* [EXERCISE GOAL]: The data below should be restated word for word, pictures omitted.
BEGIN ENTRIES SHOWN
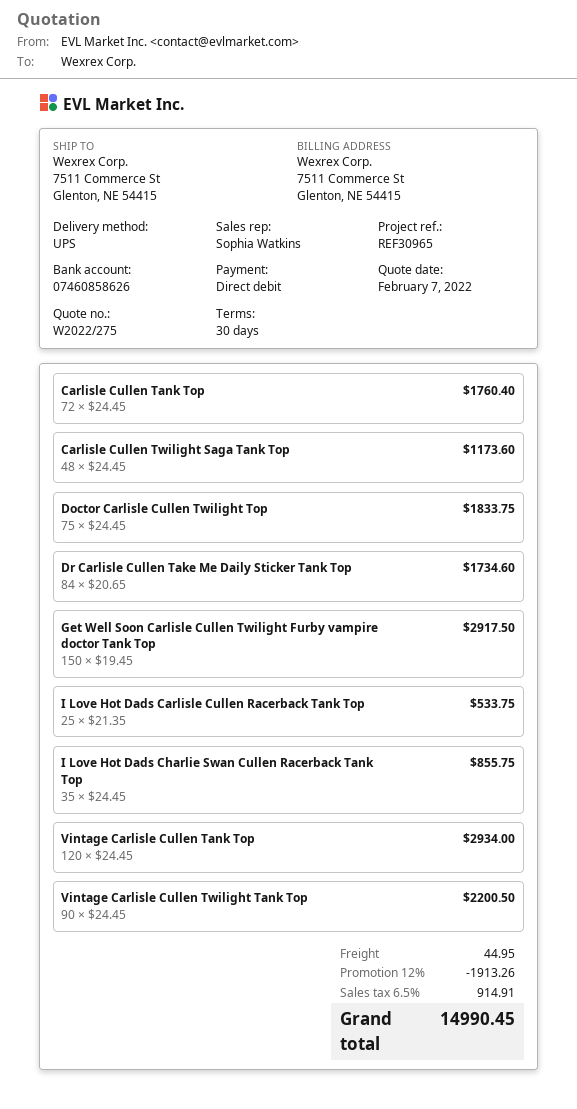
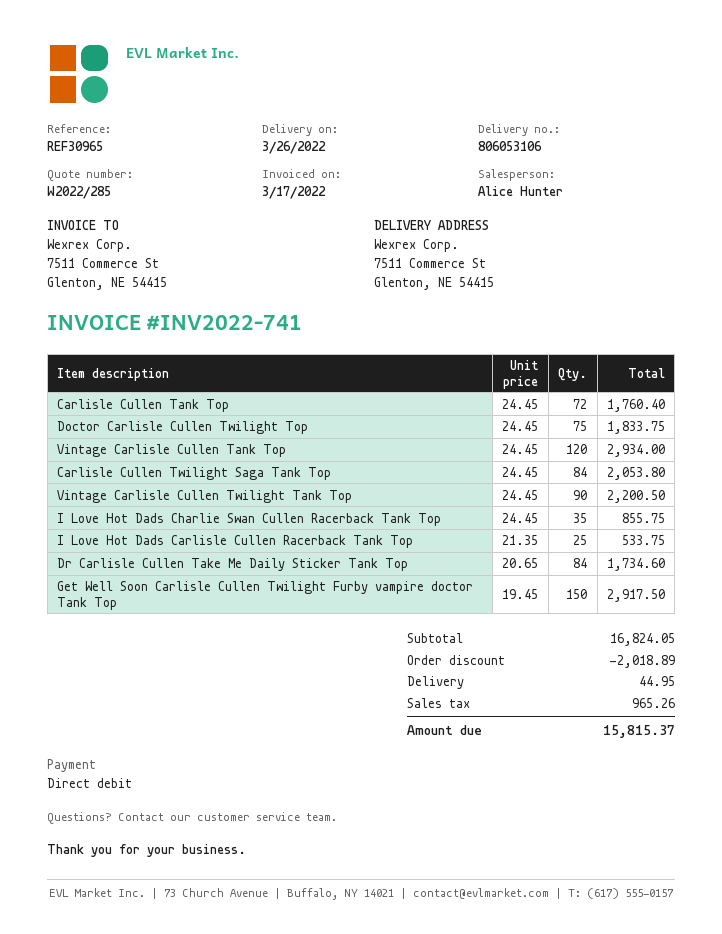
quote number: W2022/275 -> W2022/285
sales rep: Sophia Watkins -> Alice Hunter
Carlisle Cullen Twilight Saga Tank Top: 48 x 24.45 = 1173.60 -> 84 x 24.45 = 2053.80
discount: 1913.26 -> 2018.89
tax: 914.91 -> 965.26
total: 14990.45 -> 15815.37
END ENTRIES SHOWN
* [EXERCISE OUTPUT]:
quote number: W2022/275 -> W2022/285
sales rep: Sophia Watkins -> Alice Hunter
Carlisle Cullen Twilight Saga Tank Top: 48 x 24.45 = 1173.60 -> 84 x 24.45 = 2053.80
discount: 1913.26 -> 2018.89
tax: 914.91 -> 965.26
total: 14990.45 -> 15815.37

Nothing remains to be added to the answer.